A plainclothes policeman was standing alone in a poorly lit spot when he was approached by Jagadiswaran Krisnan, 32, a coffee house supervisor, at about 10.40pm.

Jagadiswaran struck up a conversation with the undercover cop.

Two other police officers were stationed a short distance away, ready to provide help.

While talking to the officer, Jagadiswaran, a Malaysian, moved closer to him. He told the officer that he was there “to have fun”.

Then, he suddenly raised his hand and stroked the officer’s chest and private parts.

That was when the undercover cop identified himself and, with the help of his colleagues, arrested the man.

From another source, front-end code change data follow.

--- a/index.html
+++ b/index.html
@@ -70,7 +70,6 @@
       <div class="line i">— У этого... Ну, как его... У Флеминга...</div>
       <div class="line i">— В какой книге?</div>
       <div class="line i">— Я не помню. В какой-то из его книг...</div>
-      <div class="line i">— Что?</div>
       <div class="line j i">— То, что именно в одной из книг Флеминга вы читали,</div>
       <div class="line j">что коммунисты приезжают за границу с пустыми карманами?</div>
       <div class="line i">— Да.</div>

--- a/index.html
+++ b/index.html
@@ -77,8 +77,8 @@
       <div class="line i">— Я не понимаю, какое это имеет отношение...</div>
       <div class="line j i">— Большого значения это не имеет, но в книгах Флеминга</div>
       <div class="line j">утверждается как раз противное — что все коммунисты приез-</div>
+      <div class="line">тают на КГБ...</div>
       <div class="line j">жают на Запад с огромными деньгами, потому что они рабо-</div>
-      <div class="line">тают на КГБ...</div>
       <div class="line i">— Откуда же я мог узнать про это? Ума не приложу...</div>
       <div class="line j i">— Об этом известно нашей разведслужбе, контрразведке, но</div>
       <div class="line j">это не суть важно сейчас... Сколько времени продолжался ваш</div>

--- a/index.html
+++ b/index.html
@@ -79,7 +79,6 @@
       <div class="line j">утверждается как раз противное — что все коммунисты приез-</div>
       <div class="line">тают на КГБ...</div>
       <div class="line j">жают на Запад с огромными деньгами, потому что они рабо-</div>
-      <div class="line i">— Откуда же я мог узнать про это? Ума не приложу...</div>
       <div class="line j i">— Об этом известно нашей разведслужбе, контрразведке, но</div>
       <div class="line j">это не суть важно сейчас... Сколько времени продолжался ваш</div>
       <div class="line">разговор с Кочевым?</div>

Jagadiswaran was charged with behaving in an indecent manner in a public place. He was fined $1,000 on Tuesday.

* * * * *

Entrapment is a very problematic tactic in law enforcement; this is true whether we’re referring to drugs, espionage or sex. It always begs the question of whether the crime would have been committed if the undercover officer was not there in the first place. Entrapment generally starts from potentiality and converts it to reality,  triggering an actus reus (action) when only the mens reus (intention) might have existed.

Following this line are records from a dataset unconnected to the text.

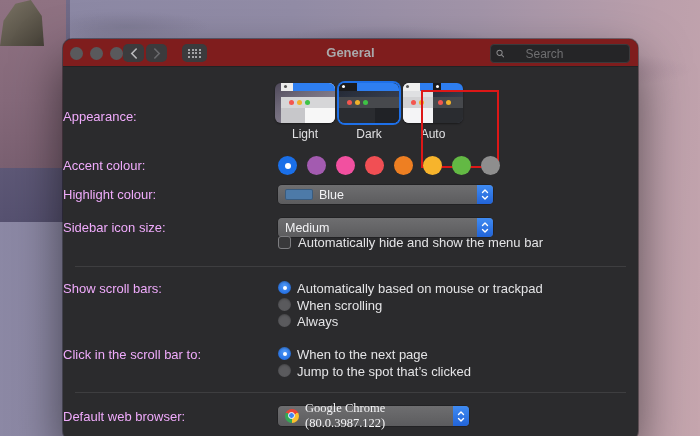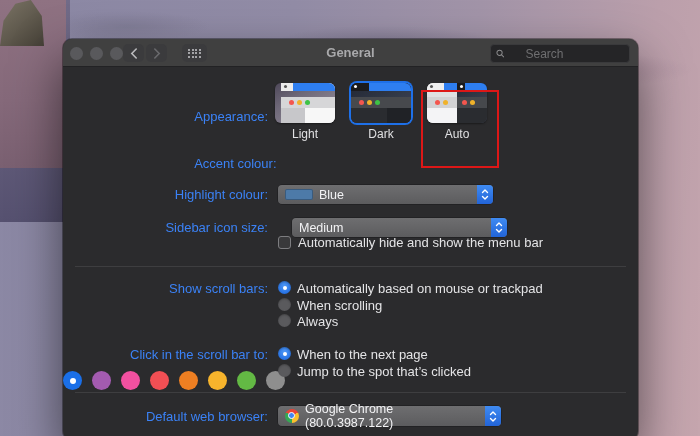--- a/index.html
+++ b/index.html
@@ -35,7 +35,7 @@
   .window { position:absolute; left:63px; top:39px; width:575px; height:401px;
     background:#2b2b2d; border-radius:9px; box-shadow:0 22px 50px rgba(0,0,0,.55), 0 0 0 1px rgba(0,0,0,.35);
     overflow:hidden; }
-  .titlebar { position:relative; height:28px; background:#404040; border-bottom:1px solid #222224; }
+  .titlebar { position:relative; height:28px; background:#7f1d1d; border-bottom:1px solid #222224; }
   .traffic-lights { position:absolute; left:7px; top:7.5px; display:flex; gap:7px; }
   .tl { width:13px; height:13px; border-radius:50%; background:#59595c; }
   .nav-group { position:absolute; left:60px; top:5px; display:flex; gap:2px; }

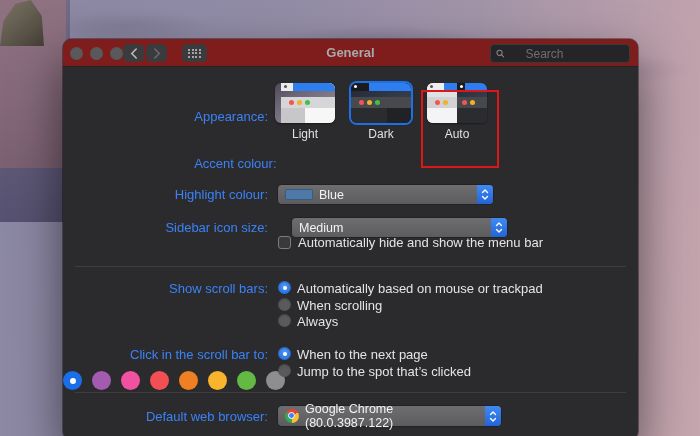--- a/index.html
+++ b/index.html
@@ -55,7 +55,7 @@
 
   .content { position:relative; height:373px; font-size:13px; color:#e4e4e6; }
   .row { position:absolute; left:0; display:flex; }
-  .lbl { width:205px; text-align:right; flex:0 0 205px; color:#3b82f6;padding-left:23px; }
+  .lbl { width:205px; text-align:left; flex:0 0 205px; color:#f0abfc; }
 
   
   .row-appearance { top:16px; gap:5px; align-items:flex-start; }

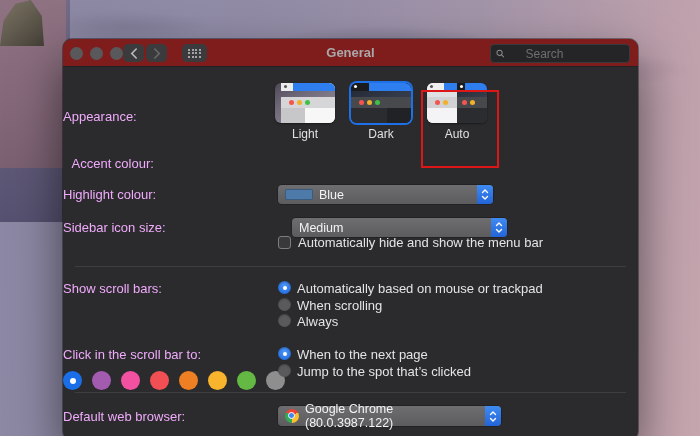--- a/index.html
+++ b/index.html
@@ -60,7 +60,7 @@
   
   .row-appearance { top:16px; gap:5px; align-items:flex-start; }
   .row-appearance .lbl { padding-top:26px; }
-  .thumbs { display:flex; gap:12px; }
+  .thumbs { display:flex; }
   .thumb-cell { width:64px; display:flex; flex-direction:column; align-items:center; }
   .thumb { position:relative; width:60px; height:40px; border-radius:6px; overflow:hidden;
     box-shadow:0 1px 2px rgba(0,0,0,.4); }

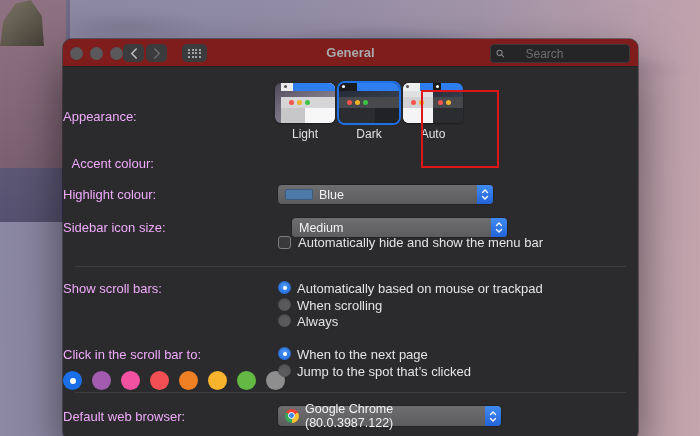--- a/index.html
+++ b/index.html
@@ -97,7 +97,7 @@
     border:2px solid #dd1717; pointer-events:none; }
 
   
-  .row-accent { top:89px; gap:10px; align-items:center; height:19px;flex-direction:column; }
+  .row-accent { top:89px; gap:10px; align-items:center; height:19px; }
   .accent-dots { display:flex; gap:10px; align-items:center; }
   .adot { width:19px; height:19px; border-radius:50%; position:relative; }
   .adot.selected::after { content:""; position:absolute; left:6.5px; top:6.5px; width:6px; height:6px;

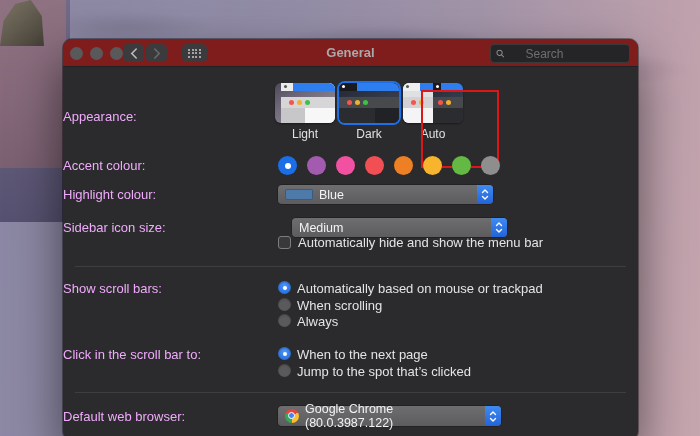--- a/index.html
+++ b/index.html
@@ -105,7 +105,7 @@
 
   
   .row-highlight { top:118px; gap:10px; align-items:center; }
-  .row-sidebar { top:151px; gap:24px; align-items:center; }
+  .row-sidebar { top:151px; gap:10px; align-items:center; }
   .dropdown { position:relative; width:215px; height:19px; border-radius:4px;
     background:linear-gradient(#6e6e70,#5c5c5e); box-shadow:0 0 0 .5px rgba(0,0,0,.4);
     display:flex; align-items:center; padding:0 22px 0 7px; gap:6px; font-size:12.5px; color:#f2f2f4; }

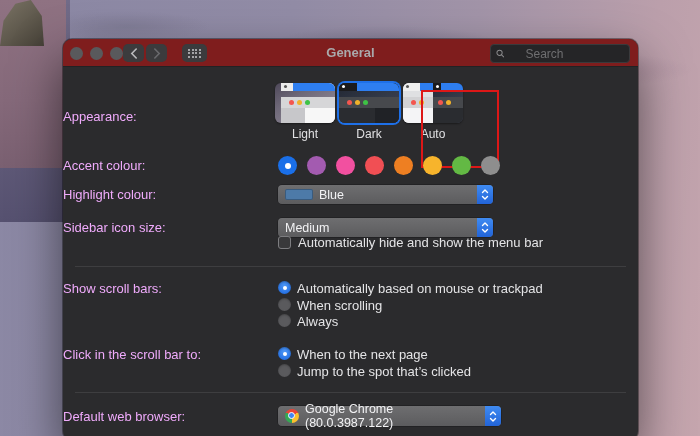--- a/index.html
+++ b/index.html
@@ -136,7 +136,7 @@
 
   
   .row-browser { top:339px; gap:10px; align-items:center; }
-  .dropdown.browser { width:223px; height:20px; padding-right:22px; }
+  .dropdown.browser { width:191px; height:20px; padding-right:22px;font-family:Liberation Serif, serif; }
   .dropdown.browser .stepper { height:20px; }
   .chrome { width:14px; height:14px; border-radius:50%; flex:0 0 14px; position:relative;
     background:conic-gradient(from 60deg,#fbc02d 0 120deg,#34a853 0 240deg,#ea4335 0 360deg); }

For example, we advise people to be careful and not flash jewelry when walking around areas with poverty, high unemployment or crime. Why do we feel such advice is pertinent? Because we can see the role that temptation plays in precipitating crime. When someone is foolish enough to walk about, dazzling others with bling-bling and then get robbed, many of us would ascribe partial responsibility to the person advertising the potential loot.

How different is this from an entrapment operation? What is the police’s responsibility in creating the crime?

More troubling is the possibility, mentioned in Alan Shadrake’s book, Once a Jolly Hangman,  that undercover officers posing as narcotics buyers are known to prompt their sellers to supply larger and larger amounts of heroin till it gets above 15 grams, triggering the mandatory death penalty when caught. The book cites an unnamed insider source for this disclosure.

. . . that so angered the former CNB officer who assisted in some of my enquiries. ‘Encouraging the less fortunate to commit more serious crimes that result in them being hanged or jailed for impossibly long terms really appalled me’, he said . . .

— Once a Jolly Hangman, page 132

What this means is that even if we argue in certain cases that actus reus would have occurred without entrapment,  it still begs the question of degree.

* * * * *

In the next post, I will take the question further. I will critique the notion that sexual propriety should be enforced everywhere, even to the point of justifying entrapment. Should there not be spaces for sexual impropriety?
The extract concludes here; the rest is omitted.